Work request: Which of the lines below contain the string "globe"? Copy each one.

Screenshot and code edit data:
-- Opening Marker --

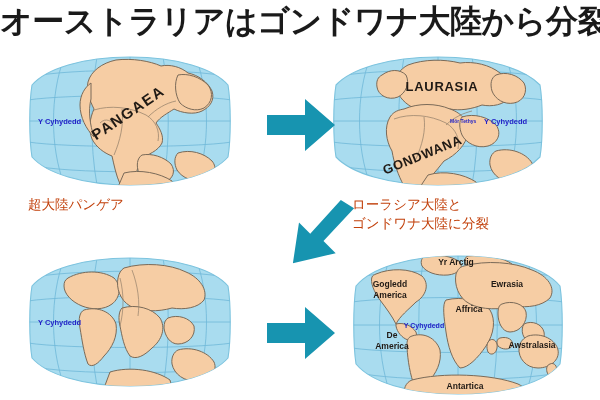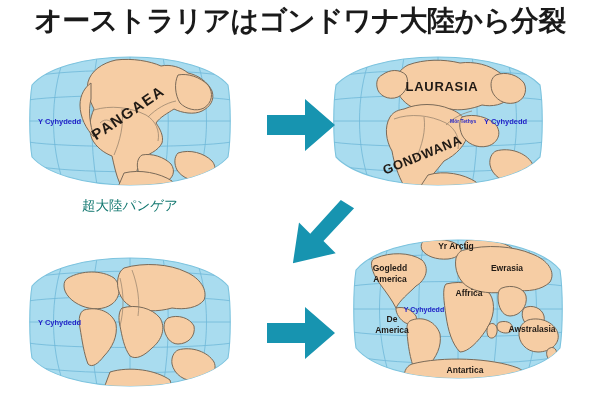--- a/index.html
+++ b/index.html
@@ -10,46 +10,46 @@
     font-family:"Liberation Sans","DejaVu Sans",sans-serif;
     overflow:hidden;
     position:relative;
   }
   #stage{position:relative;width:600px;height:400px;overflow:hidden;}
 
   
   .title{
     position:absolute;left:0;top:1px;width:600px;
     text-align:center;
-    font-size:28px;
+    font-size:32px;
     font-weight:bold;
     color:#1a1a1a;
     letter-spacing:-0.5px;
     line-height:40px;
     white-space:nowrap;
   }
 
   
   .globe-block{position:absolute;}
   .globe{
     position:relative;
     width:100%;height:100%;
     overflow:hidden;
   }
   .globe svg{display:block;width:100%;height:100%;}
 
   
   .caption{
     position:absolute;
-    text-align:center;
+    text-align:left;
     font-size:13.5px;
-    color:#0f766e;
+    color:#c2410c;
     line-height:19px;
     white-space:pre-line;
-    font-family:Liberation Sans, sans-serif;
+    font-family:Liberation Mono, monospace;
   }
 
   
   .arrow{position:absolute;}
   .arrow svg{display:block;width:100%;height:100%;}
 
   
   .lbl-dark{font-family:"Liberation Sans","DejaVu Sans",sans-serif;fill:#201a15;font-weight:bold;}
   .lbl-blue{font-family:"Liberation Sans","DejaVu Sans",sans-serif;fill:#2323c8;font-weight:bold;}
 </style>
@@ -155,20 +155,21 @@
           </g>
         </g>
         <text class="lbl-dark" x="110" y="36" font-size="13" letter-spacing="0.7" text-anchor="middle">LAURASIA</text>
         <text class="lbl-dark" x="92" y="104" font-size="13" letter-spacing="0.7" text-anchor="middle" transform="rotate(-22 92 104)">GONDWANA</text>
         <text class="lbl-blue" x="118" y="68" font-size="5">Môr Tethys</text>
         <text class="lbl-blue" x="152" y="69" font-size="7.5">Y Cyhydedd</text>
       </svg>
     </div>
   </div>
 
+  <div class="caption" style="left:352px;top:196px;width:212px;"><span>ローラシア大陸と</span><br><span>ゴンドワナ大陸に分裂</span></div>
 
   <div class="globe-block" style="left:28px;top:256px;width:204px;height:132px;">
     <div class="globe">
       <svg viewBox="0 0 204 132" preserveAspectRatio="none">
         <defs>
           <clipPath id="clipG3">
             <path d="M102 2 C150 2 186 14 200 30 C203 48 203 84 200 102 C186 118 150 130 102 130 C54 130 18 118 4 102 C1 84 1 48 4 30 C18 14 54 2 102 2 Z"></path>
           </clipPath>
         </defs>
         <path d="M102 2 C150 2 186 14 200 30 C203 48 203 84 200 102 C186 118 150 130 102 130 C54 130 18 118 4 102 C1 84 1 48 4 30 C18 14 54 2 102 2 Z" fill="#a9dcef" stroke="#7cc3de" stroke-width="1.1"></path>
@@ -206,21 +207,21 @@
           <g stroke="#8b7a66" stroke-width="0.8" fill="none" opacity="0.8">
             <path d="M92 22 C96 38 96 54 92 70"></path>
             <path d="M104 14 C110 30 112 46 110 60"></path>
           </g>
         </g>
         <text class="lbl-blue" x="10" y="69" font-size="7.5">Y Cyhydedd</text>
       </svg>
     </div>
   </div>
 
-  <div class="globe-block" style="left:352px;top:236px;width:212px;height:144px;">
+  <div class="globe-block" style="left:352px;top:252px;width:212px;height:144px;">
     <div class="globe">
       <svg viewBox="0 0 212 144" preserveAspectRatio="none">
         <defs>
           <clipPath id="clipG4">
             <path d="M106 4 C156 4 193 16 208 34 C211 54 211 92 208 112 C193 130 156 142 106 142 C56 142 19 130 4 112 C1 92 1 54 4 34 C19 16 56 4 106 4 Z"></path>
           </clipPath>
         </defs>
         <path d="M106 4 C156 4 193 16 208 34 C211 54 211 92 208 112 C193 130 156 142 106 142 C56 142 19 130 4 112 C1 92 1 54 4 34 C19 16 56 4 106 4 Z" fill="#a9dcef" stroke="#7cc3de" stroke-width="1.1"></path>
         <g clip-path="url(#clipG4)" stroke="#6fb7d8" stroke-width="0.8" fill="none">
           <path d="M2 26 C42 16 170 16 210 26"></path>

-- Closing Marker --

Result of this task:
   .globe-block{position:absolute;}
   .globe{
   .globe svg{display:block;width:100%;height:100%;}
   <div class="globe-block" style="left:28px;top:256px;width:204px;height:132px;">
     <div class="globe">
-  <div class="globe-block" style="left:352px;top:236px;width:212px;height:144px;">
+  <div class="globe-block" style="left:352px;top:252px;width:212px;height:144px;">
     <div class="globe">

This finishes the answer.